L’année 2024 sera déterminante pour l’évolution institutionnelle de l’île. Cela exige lucidité et solidarité de tous les Corses quelle que soit leur tendance politique. Parmi les messages que nous a laissé Max Simeoni, cet éditorial du 30 avril 2015.
Bien connaître son « ennemi »
par Max Simeoni
L’Histoire de ces dernières 50 années devrait être édifiante. Elle a commencé par une prise de conscience insuffisante, erronée même, sur la nature du « système » jacobin républicain. On sortait de la guerre, la « reconstruction » battait son plein, la Corse était en train de se vider de ses habitants, figée dans l’abandon…
Le pharmacien Martini, gaulliste, pensait que cela était dû à l’incurie des politiciens clanistes, incapables de monter des dossiers économiques sérieux pour éclairer Paris afin que la capitale puisse prendre les mesures nécessaires. Son Comité d’études fit d’ailleurs un bon travail de constat sans voir les causes réelles.
À la suite, le Mouvement du 29 Novembre, animé par des non politiques « professionnels » a cru qu’il suffisait d’exprimer sa colère en faisant descendre la population dans la rue pour que Paris se décide. Des défilés « monstres » pour l’époque. Échec total.

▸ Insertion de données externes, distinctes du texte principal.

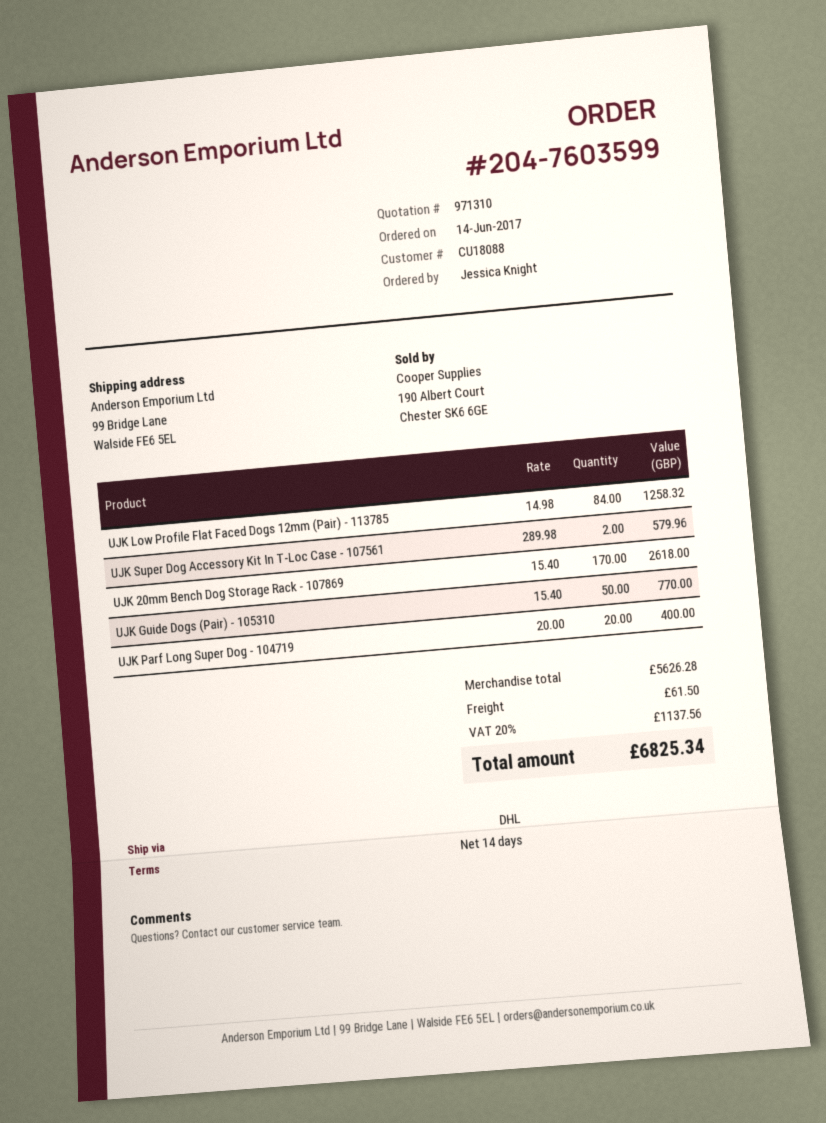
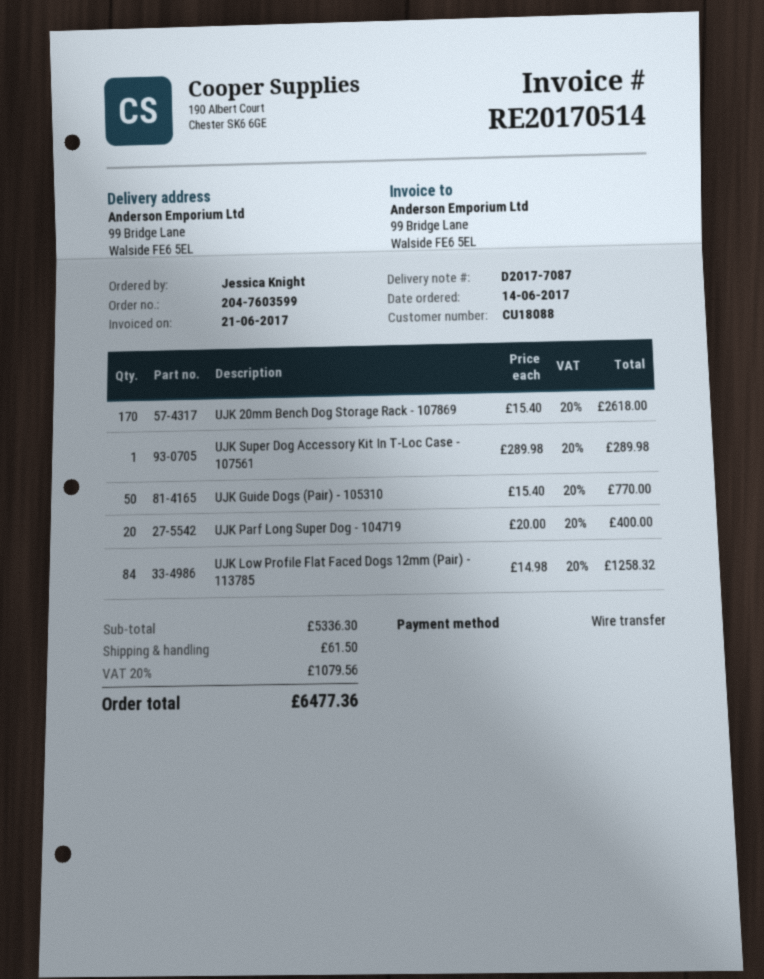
UJK Super Dog Accessory Kit In T-Loc Case - 107561: 2 x 289.98 = 579.96 -> 1 x 289.98 = 289.98
subtotal: 5626.28 -> 5336.30
tax: 20% = 1137.56 -> 20% = 1079.56
total: 6825.34 -> 6477.36

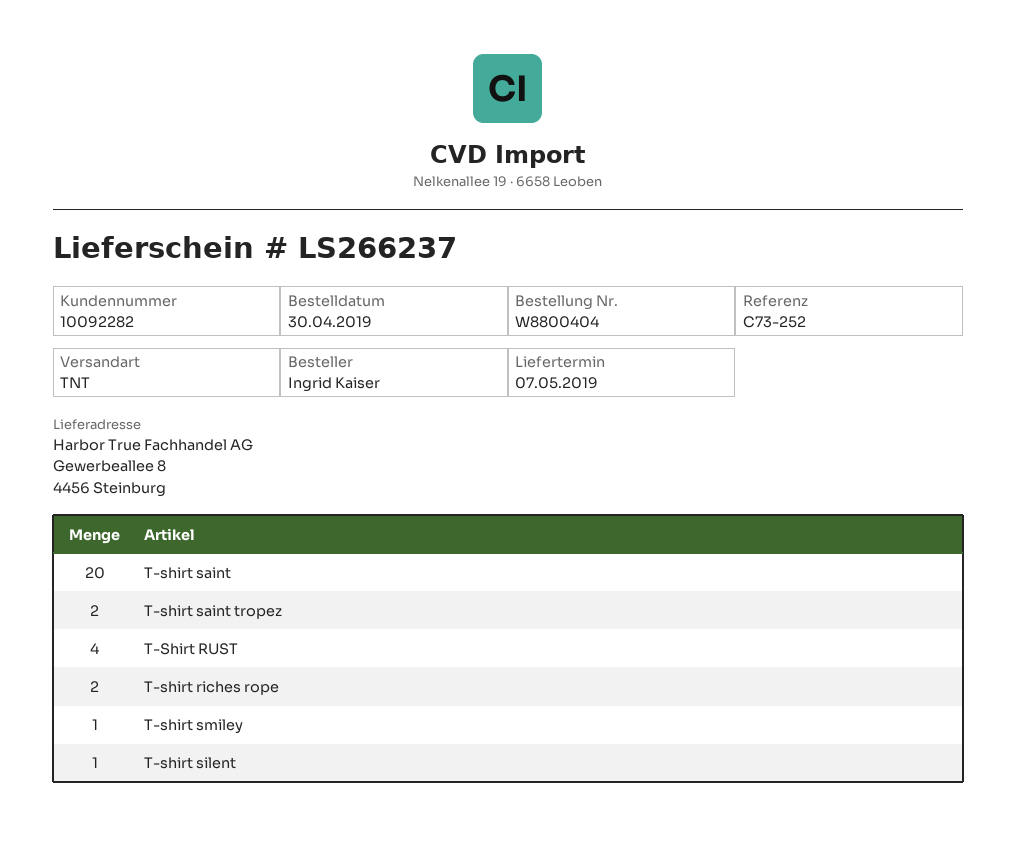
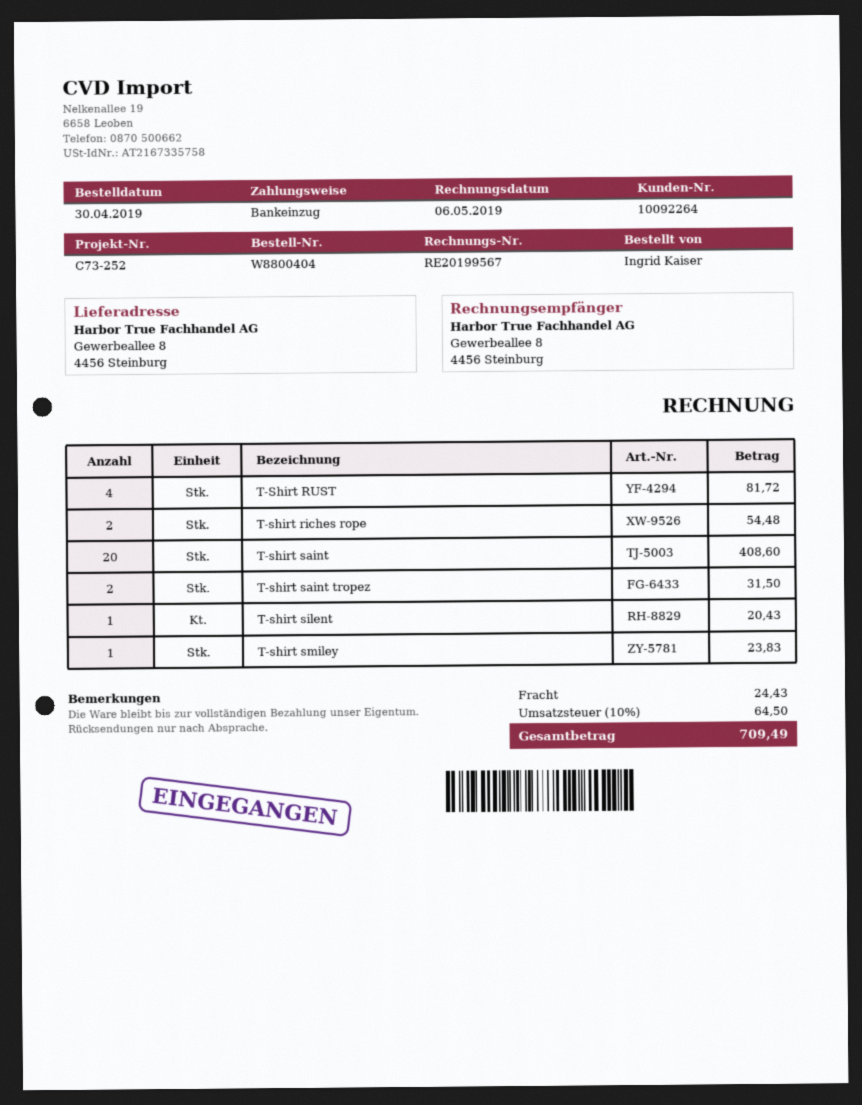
customer number: 10092282 -> 10092264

Les premiers qui ont initié le « Mouvement national » le firent dans l’incrédulité d’une démobilisation complète. Une vraie dépression populaire. Mais ils avaient tiré la leçon de cette déroute face à un pouvoir jacobin.
Certes il y avait des débuts de revendications régionalistes dans l’hexagone (Bretagne, Occitanie…), au Québec, un mouvement fédéraliste d’intellectuels, mais sans impact dans l’opinion.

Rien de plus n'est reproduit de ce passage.